The emergence of advanced 3G handsets has helped mobile gaming reach new levels in terms of quality and user experience. Today end-users can play a variety of games, from simple embedded or downloadable Java games to 3D games and connected multiple-players games.

Industry figures show that worldwide mobile gaming revenues have been on the rise over the past few years, and mobile gaming is poised for continuous growth in terms of not only revenues, but also audience and game capacity over the next five years.

According to Informa Telecoms and Media, the worldwide market for mobile games will grow from $2.41 billion in 2006 to $7.22 billion by 2011. Juniper Research is more bullish, projecting global revenues will grow from $3 billion this year to $17.5 billion by 2010. Either way, the Asia Pacific region - which has dominated the market since its inception - is expected to continue to rule the sector during that time. Informa says Asia will account for over 60% of the global market this year, driven primarily by Japan and South Korea. Juniper Research, meanwhile, suggests Asia will contribute 38% of global revenues over the whole forecast period, followed by Europe with 31%, North America with 22% and the other 9% split between South America and the rest of the world.
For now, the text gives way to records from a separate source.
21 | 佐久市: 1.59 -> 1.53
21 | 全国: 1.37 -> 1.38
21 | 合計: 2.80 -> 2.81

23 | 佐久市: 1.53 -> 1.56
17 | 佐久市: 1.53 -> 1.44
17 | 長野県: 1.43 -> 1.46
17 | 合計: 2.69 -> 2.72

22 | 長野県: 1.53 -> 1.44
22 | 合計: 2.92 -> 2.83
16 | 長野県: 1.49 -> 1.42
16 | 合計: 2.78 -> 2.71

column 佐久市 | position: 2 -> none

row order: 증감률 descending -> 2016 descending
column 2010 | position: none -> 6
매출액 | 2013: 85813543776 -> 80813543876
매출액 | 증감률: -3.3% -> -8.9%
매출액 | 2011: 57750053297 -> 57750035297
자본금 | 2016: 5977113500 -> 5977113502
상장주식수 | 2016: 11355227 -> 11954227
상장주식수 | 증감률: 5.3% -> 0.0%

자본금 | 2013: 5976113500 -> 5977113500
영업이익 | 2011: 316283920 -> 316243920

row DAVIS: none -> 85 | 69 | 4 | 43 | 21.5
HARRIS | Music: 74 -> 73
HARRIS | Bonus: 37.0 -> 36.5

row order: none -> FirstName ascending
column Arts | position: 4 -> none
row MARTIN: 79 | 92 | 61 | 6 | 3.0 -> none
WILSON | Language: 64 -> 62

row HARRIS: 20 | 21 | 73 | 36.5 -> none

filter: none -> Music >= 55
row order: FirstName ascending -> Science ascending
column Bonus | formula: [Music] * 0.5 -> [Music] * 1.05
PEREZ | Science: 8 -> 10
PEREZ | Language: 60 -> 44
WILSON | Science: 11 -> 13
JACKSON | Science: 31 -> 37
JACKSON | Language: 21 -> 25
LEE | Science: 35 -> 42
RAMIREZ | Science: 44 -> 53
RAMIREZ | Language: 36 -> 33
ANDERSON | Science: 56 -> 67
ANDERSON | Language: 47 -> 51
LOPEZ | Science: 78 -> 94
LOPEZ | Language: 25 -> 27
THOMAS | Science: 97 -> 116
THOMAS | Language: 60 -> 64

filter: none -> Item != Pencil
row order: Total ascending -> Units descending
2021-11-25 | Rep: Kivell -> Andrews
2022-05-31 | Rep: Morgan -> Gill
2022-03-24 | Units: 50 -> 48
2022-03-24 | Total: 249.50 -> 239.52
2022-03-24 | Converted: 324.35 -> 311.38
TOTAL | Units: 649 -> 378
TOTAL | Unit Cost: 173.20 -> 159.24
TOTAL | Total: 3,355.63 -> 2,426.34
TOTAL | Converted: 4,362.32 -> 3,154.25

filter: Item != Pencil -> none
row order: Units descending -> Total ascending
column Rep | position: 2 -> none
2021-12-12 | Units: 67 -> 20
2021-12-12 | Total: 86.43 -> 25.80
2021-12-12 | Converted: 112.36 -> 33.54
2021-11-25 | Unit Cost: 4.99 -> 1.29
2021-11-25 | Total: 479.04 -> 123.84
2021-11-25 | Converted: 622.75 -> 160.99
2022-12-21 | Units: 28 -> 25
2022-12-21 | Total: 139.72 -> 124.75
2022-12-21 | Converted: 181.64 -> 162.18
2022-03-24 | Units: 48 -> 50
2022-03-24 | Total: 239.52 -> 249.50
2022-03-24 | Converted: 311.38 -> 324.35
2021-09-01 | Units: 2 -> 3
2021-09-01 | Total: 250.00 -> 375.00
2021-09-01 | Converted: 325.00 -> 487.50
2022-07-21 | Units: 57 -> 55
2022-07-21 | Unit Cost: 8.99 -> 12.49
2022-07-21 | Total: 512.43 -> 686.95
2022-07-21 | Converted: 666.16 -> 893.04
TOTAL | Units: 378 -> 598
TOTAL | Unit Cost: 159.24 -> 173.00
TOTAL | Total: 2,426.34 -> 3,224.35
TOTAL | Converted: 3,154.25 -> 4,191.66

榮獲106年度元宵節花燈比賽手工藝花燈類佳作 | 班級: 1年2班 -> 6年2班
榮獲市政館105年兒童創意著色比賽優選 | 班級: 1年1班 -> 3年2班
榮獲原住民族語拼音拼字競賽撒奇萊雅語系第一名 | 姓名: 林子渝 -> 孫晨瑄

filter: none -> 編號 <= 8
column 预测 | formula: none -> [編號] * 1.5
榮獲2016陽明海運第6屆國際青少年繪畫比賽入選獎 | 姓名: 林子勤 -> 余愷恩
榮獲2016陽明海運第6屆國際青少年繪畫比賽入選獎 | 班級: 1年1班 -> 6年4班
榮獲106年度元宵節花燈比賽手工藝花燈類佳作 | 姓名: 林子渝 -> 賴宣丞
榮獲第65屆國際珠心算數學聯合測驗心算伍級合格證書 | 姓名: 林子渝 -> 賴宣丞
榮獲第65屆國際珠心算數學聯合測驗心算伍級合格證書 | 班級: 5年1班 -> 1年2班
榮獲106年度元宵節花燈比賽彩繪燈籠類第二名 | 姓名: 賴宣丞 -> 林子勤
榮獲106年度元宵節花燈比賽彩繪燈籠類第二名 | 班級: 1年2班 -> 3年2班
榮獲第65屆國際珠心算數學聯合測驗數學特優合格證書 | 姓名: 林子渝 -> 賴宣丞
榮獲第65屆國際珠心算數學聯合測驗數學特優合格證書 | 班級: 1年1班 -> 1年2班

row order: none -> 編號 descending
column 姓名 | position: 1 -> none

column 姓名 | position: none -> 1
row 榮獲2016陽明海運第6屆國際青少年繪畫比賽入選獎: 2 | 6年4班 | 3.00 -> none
Interestingly, however, it's not sexy cutting-edge MMORPGs (massive multiplayer online role playing games) that will serve as the key growth engine for mobile gaming over the next five years, but casual games designed for one chief purpose: killing time.

'Mobile gaming is entering into a new phase of development which sees casual gaming rather than hardcore gaming to be the next big thing,' says Bruce Gibson, research director with Juniper Research. 'Casual games make most use of the inherent advantages of the mobile platform. People want to fill 'dead time' with easy to use, but fun games. This is the same in just about every culture.'

Beyond the hardcore niche

Gibson says one of the key drivers for casual gaming is mobile's advantage of provisioning games and entertainment anytime, anywhere, as well as the high penetration rate of handsets, which position mobile gaming as one of the more prosperous gaming platforms, along with online and console games.

'Unless you are a really dedicated gamer you will not have your electronic games device with you most of your walking day - but you may well have your mobile phone,' he says. 'As mobile phones increasingly become accepted as multi-functional devices, a whole new market opens up for casual games playing that simply has not existed before.'

Gibson says the casual gaming market is developing now as mobile operators, game publishers/developers start pushing mobile gaming beyond the niche 'hardcore' or serious gamers.

Game developers like I-Play, for instance, are targeting that sort of market by introducing games designed very much with mobile in mind - not just games that have been ported from console titles to a mobile environment.